**Data listing:**
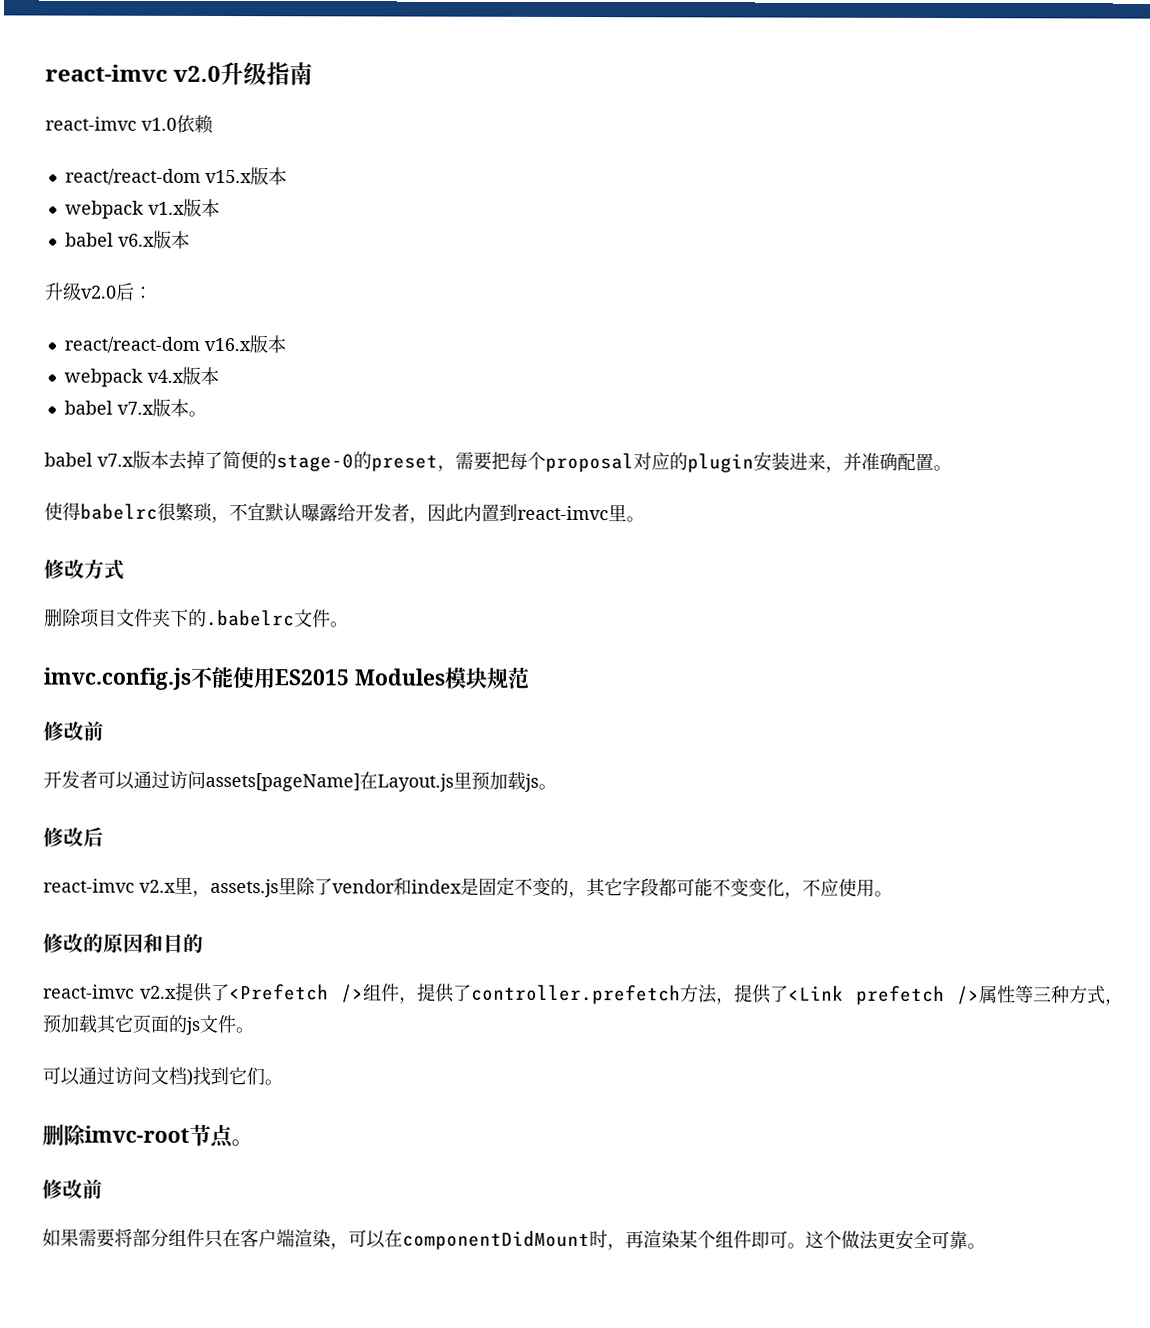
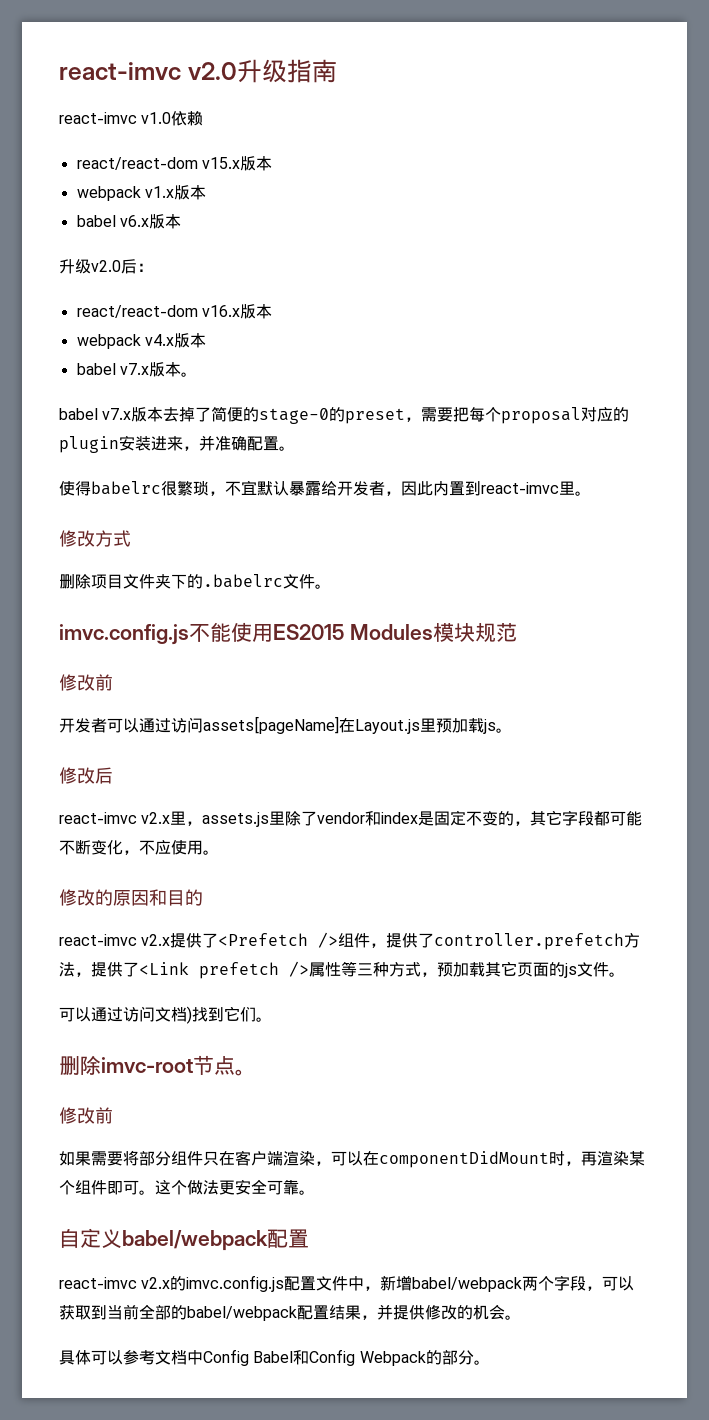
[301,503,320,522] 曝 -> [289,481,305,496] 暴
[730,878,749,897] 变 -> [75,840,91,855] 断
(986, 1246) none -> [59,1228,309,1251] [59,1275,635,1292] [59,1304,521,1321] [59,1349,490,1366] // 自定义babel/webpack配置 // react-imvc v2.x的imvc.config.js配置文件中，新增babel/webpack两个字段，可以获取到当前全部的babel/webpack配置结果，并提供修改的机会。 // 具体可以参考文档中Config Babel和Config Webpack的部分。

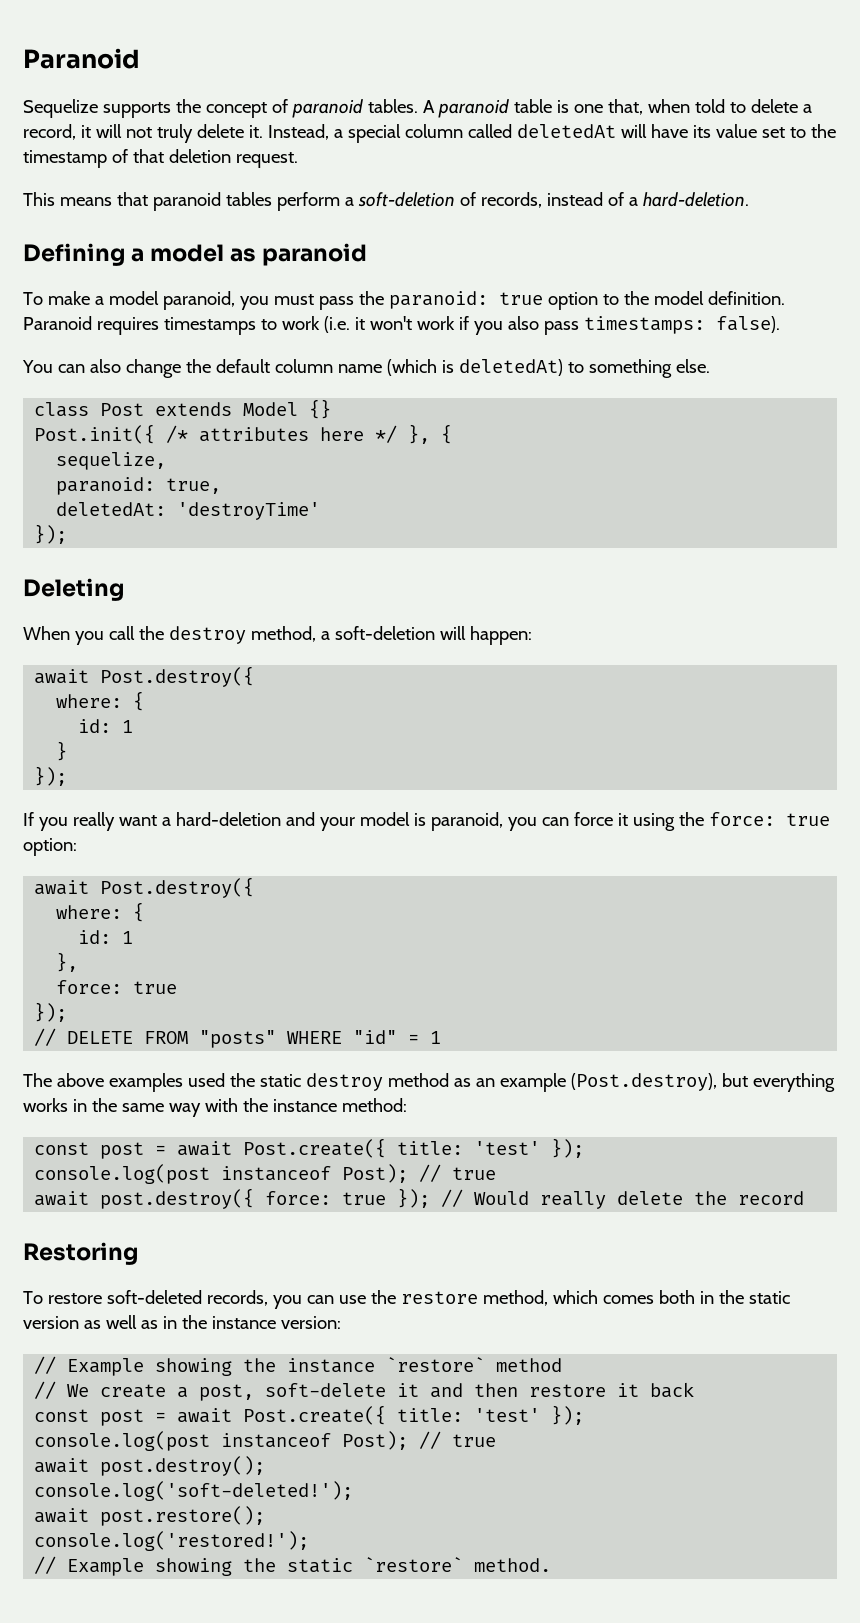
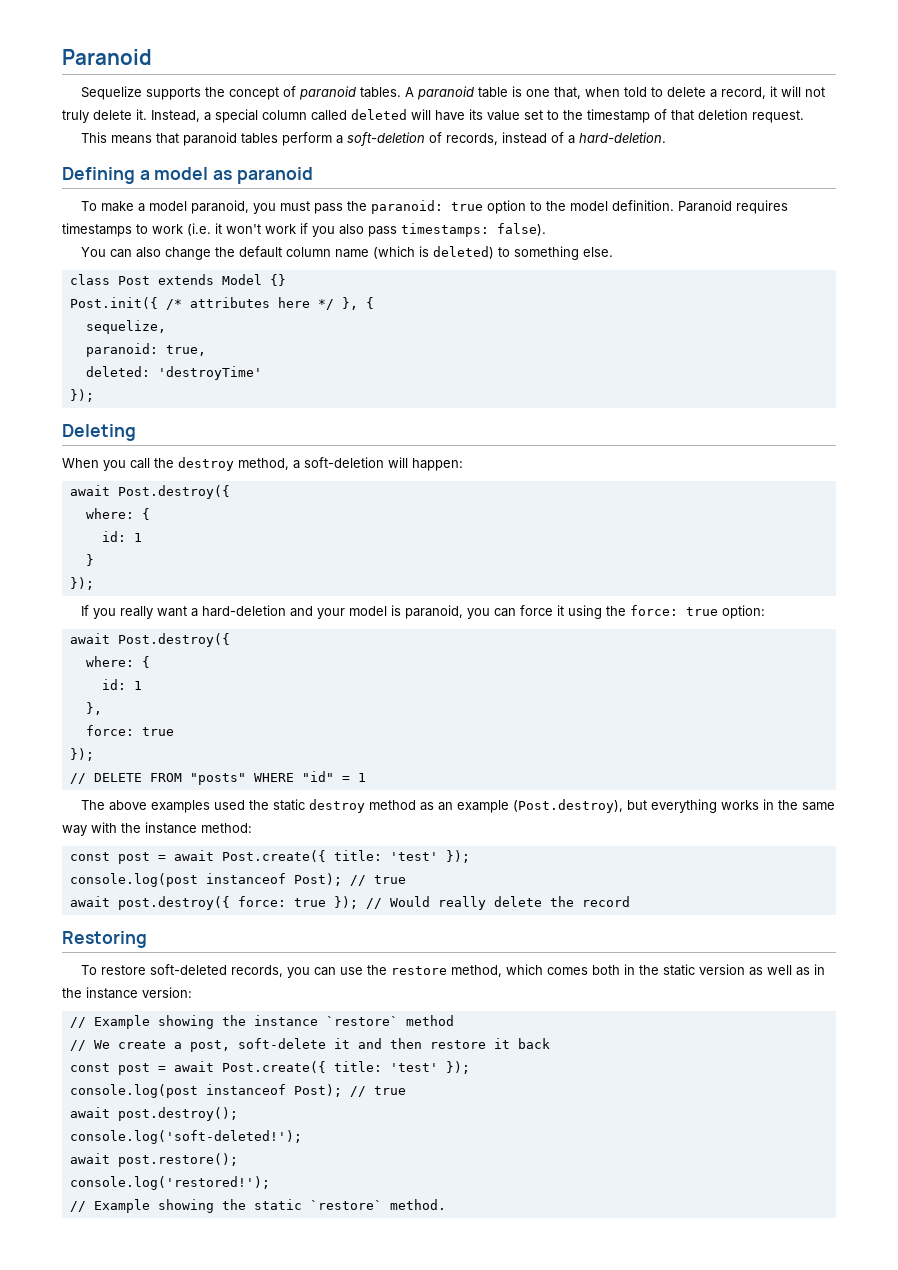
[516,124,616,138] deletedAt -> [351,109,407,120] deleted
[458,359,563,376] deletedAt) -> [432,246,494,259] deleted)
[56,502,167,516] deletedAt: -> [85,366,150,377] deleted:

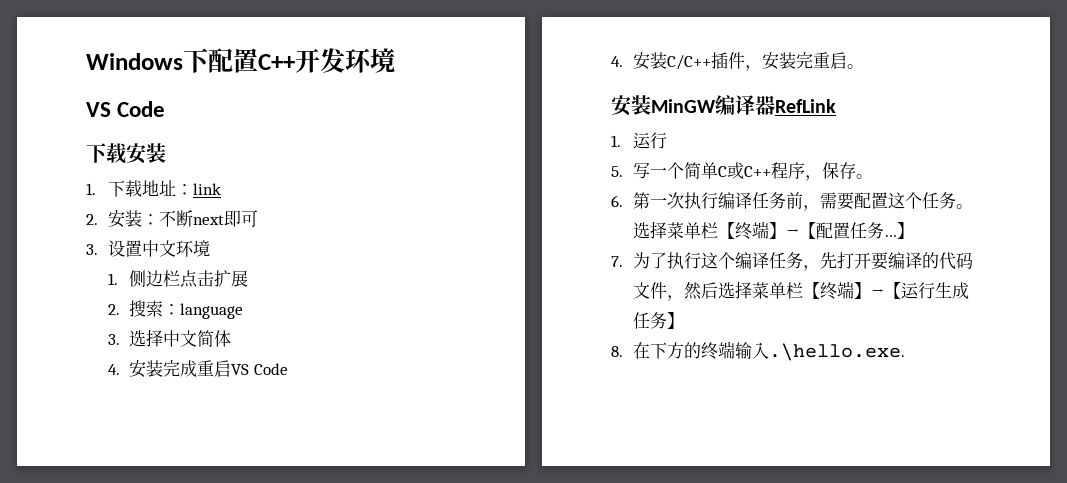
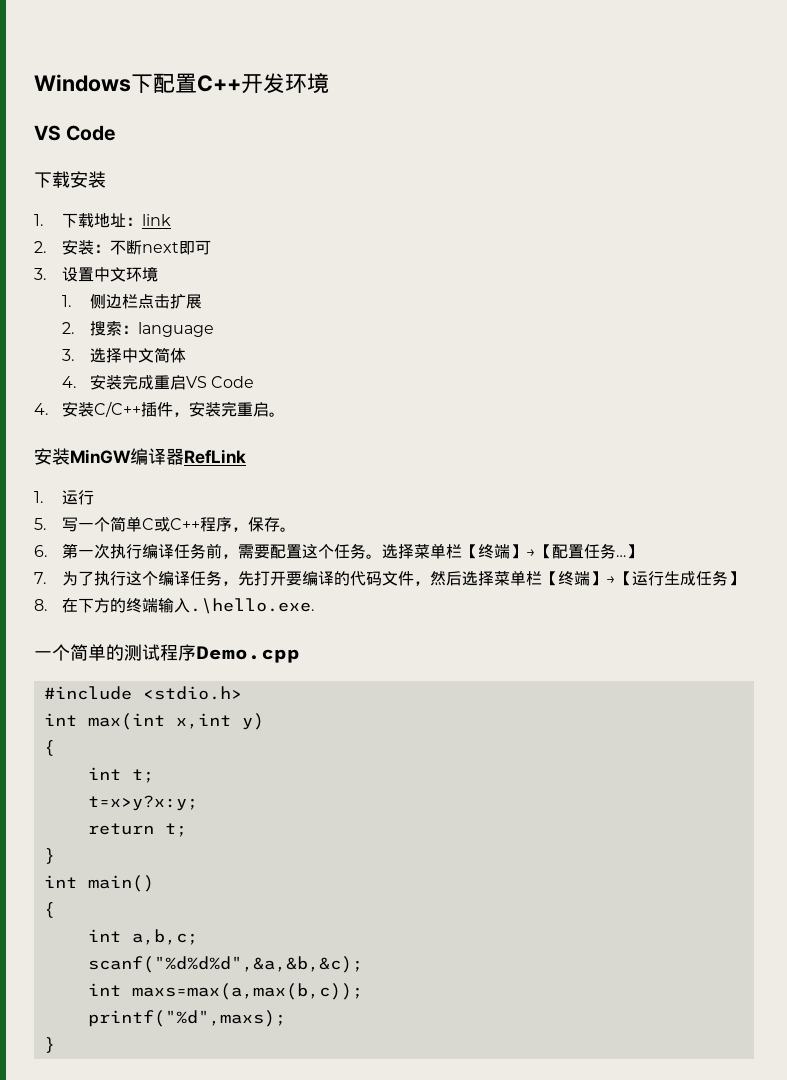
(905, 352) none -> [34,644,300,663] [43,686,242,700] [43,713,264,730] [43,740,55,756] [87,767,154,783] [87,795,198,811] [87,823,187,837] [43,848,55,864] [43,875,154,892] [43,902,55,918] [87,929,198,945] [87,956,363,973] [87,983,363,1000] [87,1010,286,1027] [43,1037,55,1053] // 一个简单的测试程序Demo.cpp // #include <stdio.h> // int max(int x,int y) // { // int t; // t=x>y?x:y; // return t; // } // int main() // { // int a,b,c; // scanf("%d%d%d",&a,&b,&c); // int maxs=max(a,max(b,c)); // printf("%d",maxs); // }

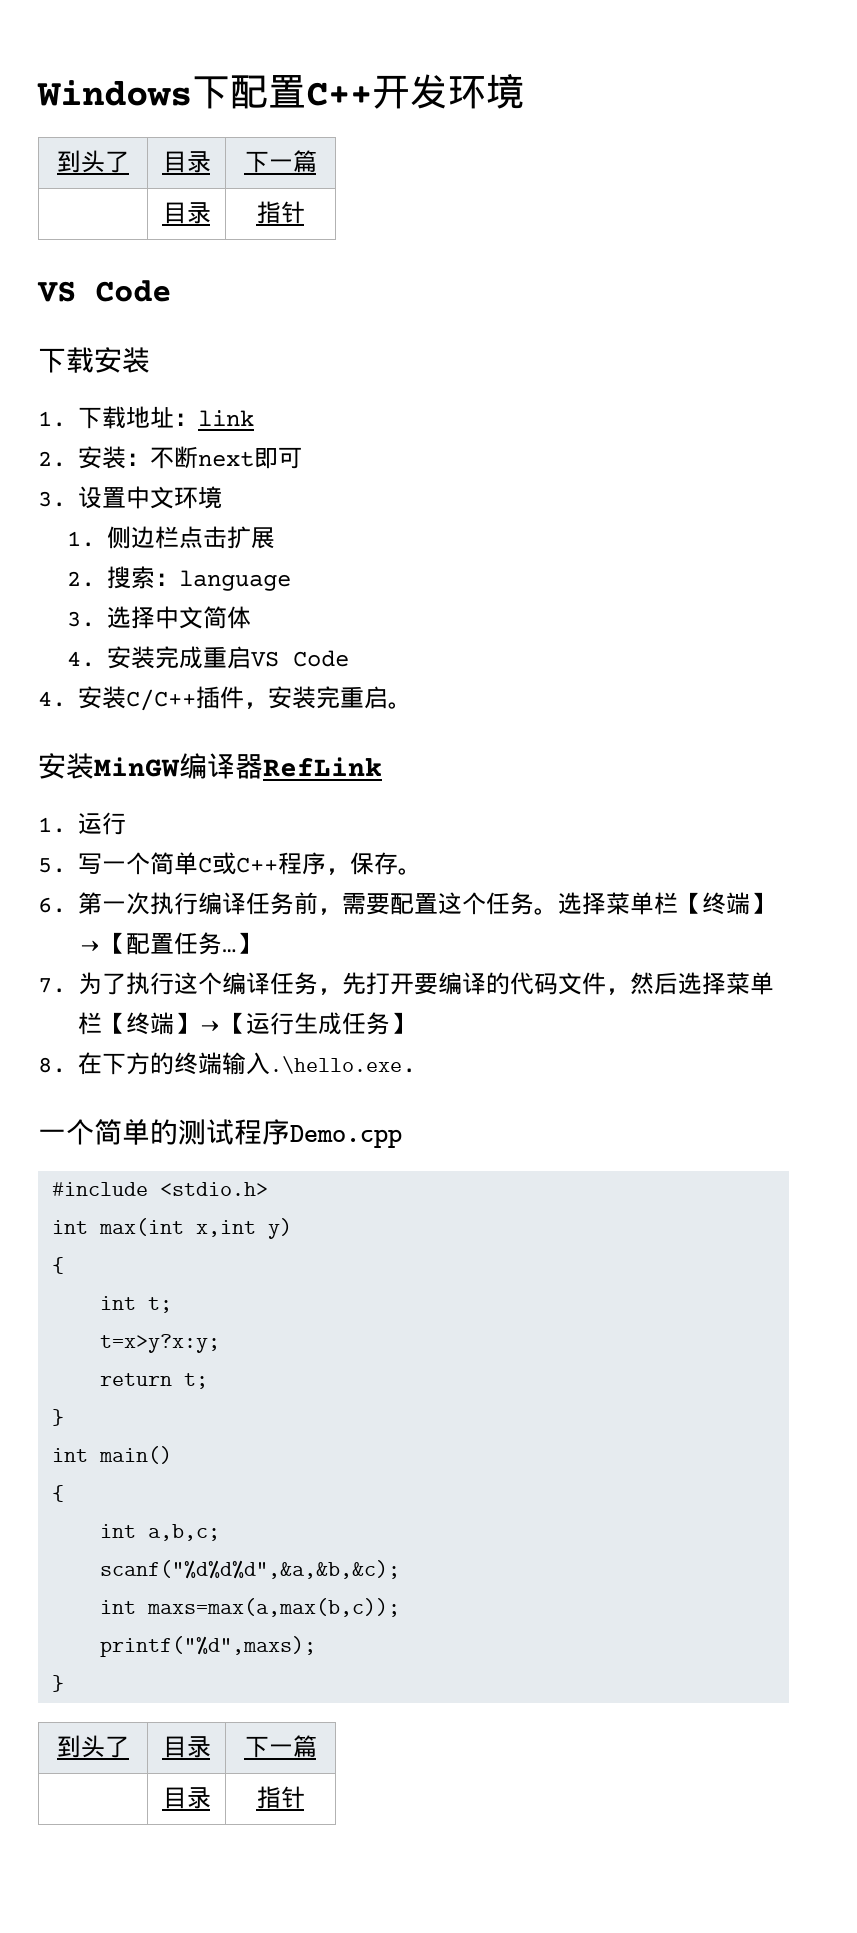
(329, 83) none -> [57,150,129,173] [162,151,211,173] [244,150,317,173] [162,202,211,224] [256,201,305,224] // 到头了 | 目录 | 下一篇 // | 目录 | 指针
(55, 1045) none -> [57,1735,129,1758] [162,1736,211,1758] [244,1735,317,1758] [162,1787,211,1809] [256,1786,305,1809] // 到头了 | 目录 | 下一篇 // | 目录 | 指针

**Task objective:** A word-for-word copy of all the data is required, minus the pictures.

**Answer to the problem:**
[301,503,320,522] 曝 -> [289,481,305,496] 暴
[730,878,749,897] 变 -> [75,840,91,855] 断
(986, 1246) none -> [59,1228,309,1251] [59,1275,635,1292] [59,1304,521,1321] [59,1349,490,1366] // 自定义babel/webpack配置 // react-imvc v2.x的imvc.config.js配置文件中，新增babel/webpack两个字段，可以获取到当前全部的babel/webpack配置结果，并提供修改的机会。 // 具体可以参考文档中Config Babel和Config Webpack的部分。

[516,124,616,138] deletedAt -> [351,109,407,120] deleted
[458,359,563,376] deletedAt) -> [432,246,494,259] deleted)
[56,502,167,516] deletedAt: -> [85,366,150,377] deleted:

(905, 352) none -> [34,644,300,663] [43,686,242,700] [43,713,264,730] [43,740,55,756] [87,767,154,783] [87,795,198,811] [87,823,187,837] [43,848,55,864] [43,875,154,892] [43,902,55,918] [87,929,198,945] [87,956,363,973] [87,983,363,1000] [87,1010,286,1027] [43,1037,55,1053] // 一个简单的测试程序Demo.cpp // #include <stdio.h> // int max(int x,int y) // { // int t; // t=x>y?x:y; // return t; // } // int main() // { // int a,b,c; // scanf("%d%d%d",&a,&b,&c); // int maxs=max(a,max(b,c)); // printf("%d",maxs); // }

(329, 83) none -> [57,150,129,173] [162,151,211,173] [244,150,317,173] [162,202,211,224] [256,201,305,224] // 到头了 | 目录 | 下一篇 // | 目录 | 指针
(55, 1045) none -> [57,1735,129,1758] [162,1736,211,1758] [244,1735,317,1758] [162,1787,211,1809] [256,1786,305,1809] // 到头了 | 目录 | 下一篇 // | 目录 | 指针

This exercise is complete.